Your answer should consist of each line below that includes the word "methods".

Segment Open

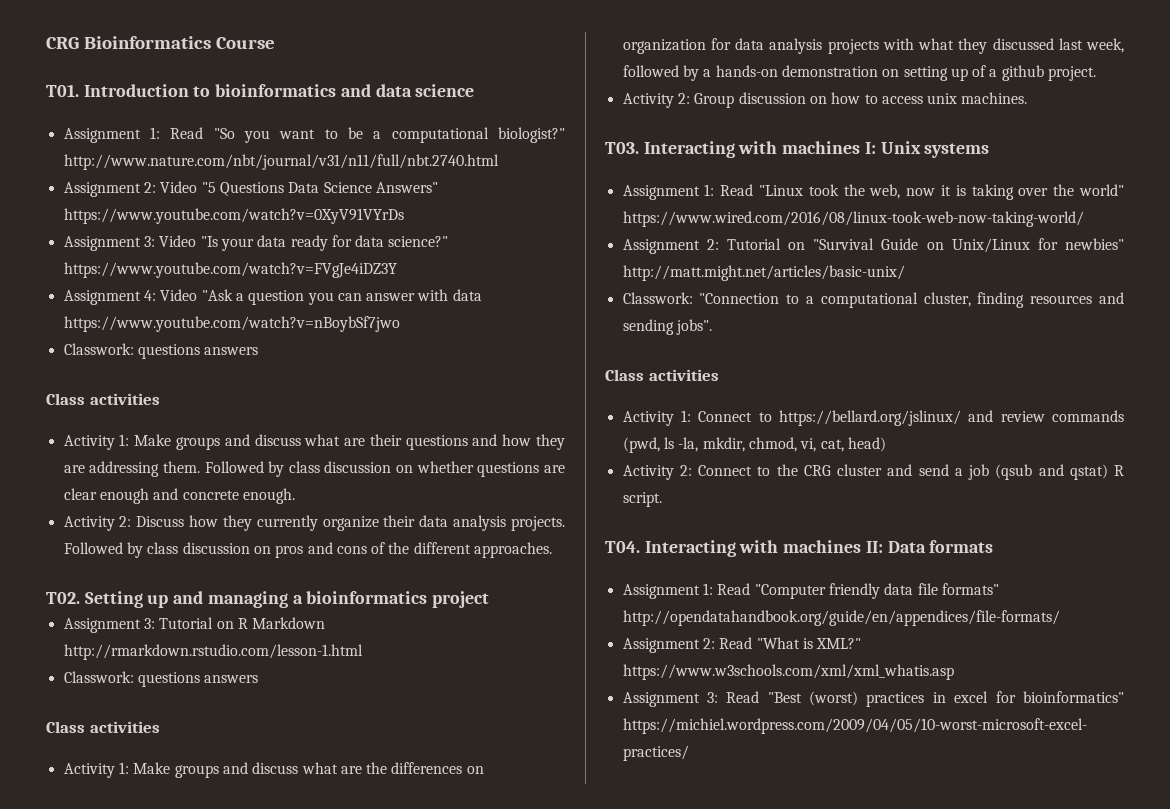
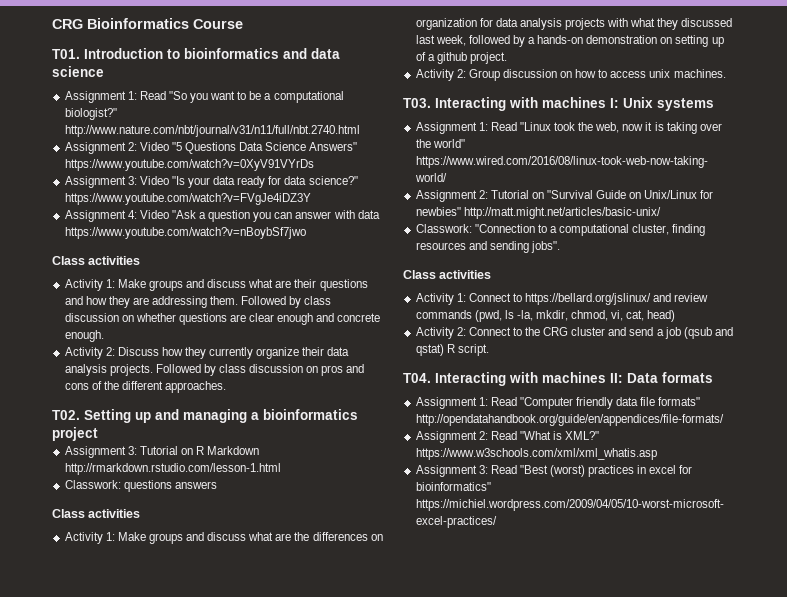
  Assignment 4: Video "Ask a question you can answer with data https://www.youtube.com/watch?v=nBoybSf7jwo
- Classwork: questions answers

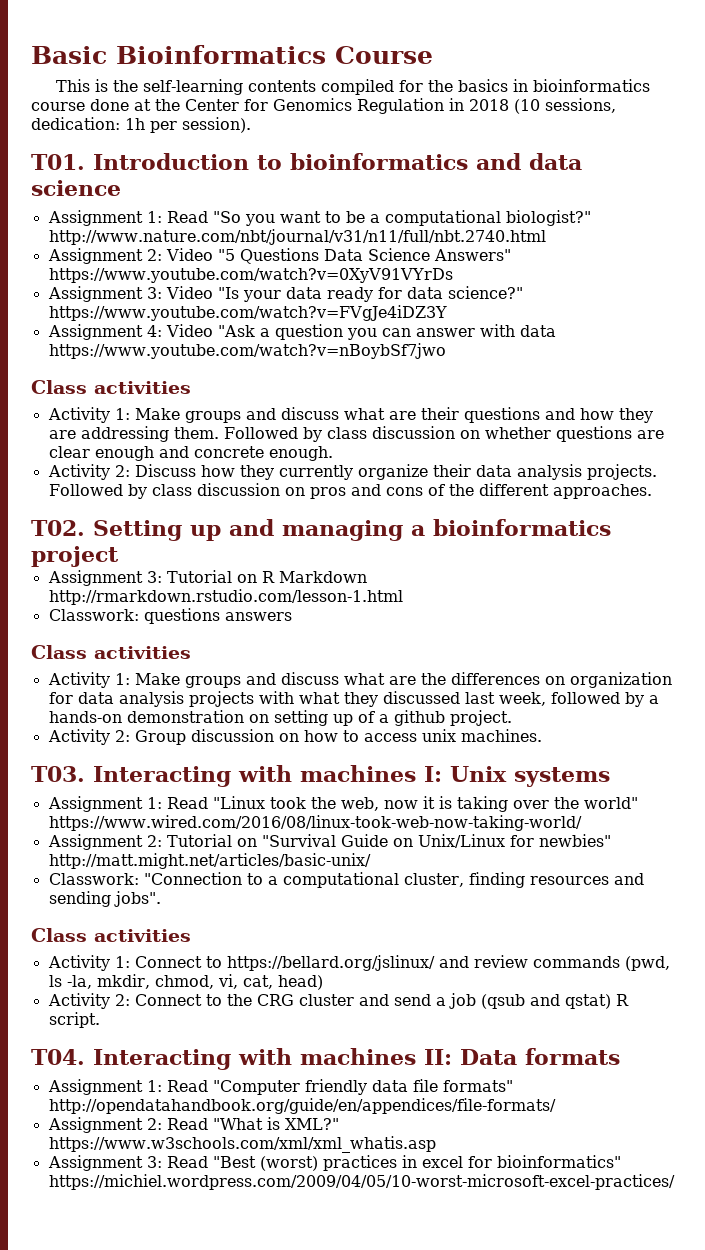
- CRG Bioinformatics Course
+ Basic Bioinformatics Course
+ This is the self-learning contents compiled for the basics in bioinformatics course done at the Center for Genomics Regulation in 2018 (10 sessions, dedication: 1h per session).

Segment Closed
Segment Open

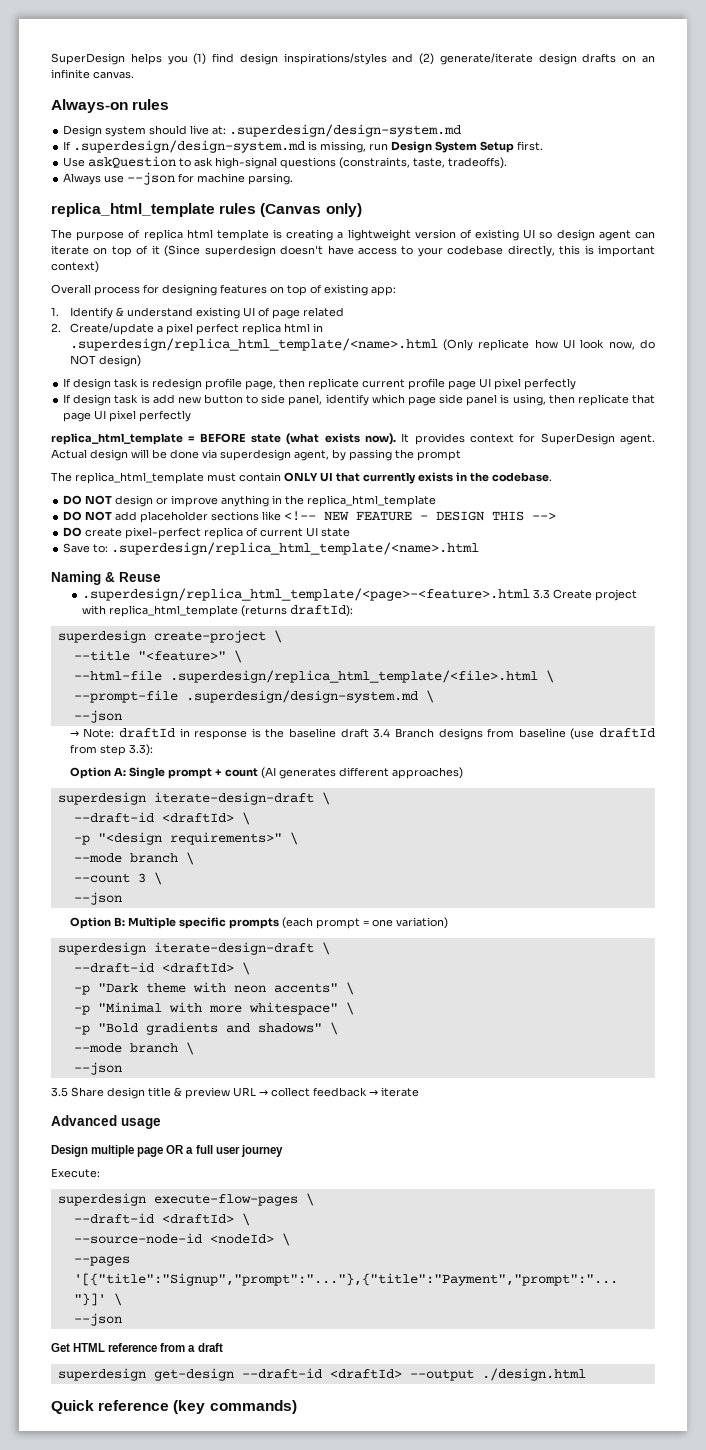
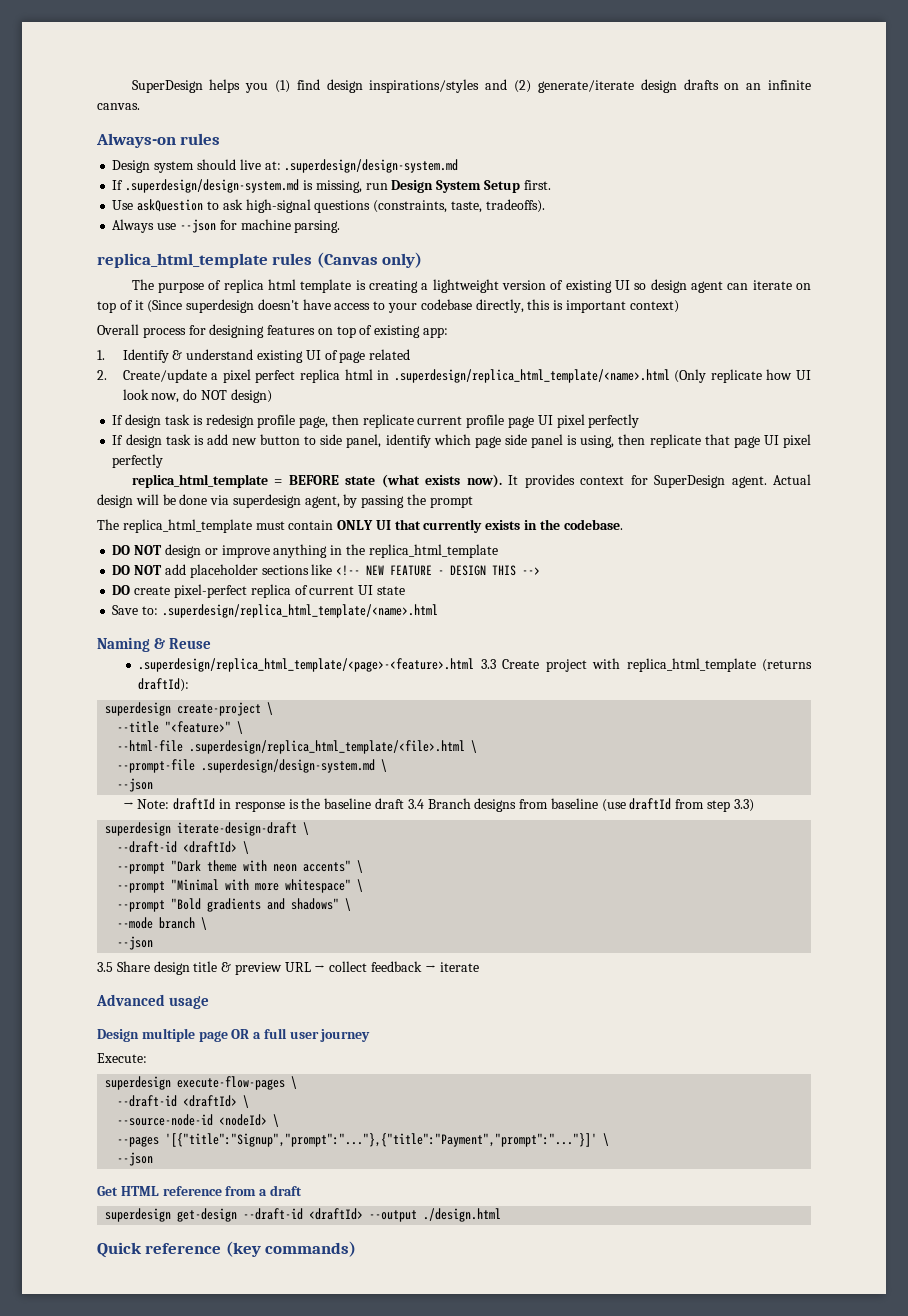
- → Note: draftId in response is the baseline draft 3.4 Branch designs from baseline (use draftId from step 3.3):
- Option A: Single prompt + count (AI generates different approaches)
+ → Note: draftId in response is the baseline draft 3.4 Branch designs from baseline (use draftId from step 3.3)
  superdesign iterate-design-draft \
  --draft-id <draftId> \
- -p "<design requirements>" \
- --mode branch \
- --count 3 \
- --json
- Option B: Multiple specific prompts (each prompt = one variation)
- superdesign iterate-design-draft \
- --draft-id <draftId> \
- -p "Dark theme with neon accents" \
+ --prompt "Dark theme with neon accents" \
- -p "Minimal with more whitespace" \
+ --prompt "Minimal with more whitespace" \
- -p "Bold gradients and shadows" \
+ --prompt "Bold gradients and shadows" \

Segment Closed
Segment Open

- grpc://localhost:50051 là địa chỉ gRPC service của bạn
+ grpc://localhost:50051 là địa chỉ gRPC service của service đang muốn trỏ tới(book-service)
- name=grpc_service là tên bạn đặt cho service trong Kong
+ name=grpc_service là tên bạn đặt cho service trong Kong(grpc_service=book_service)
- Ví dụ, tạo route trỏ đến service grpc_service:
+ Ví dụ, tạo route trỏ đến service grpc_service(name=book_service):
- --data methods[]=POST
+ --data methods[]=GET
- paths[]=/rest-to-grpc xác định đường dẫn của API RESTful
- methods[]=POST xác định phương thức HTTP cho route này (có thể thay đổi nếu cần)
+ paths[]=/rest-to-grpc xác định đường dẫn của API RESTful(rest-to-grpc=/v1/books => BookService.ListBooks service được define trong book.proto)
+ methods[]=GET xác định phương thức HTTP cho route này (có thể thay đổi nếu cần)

Segment Closed

=== EXERCISE ANSWER ===
- --data methods[]=POST
+ --data methods[]=GET
- methods[]=POST xác định phương thức HTTP cho route này (có thể thay đổi nếu cần)
+ methods[]=GET xác định phương thức HTTP cho route này (có thể thay đổi nếu cần)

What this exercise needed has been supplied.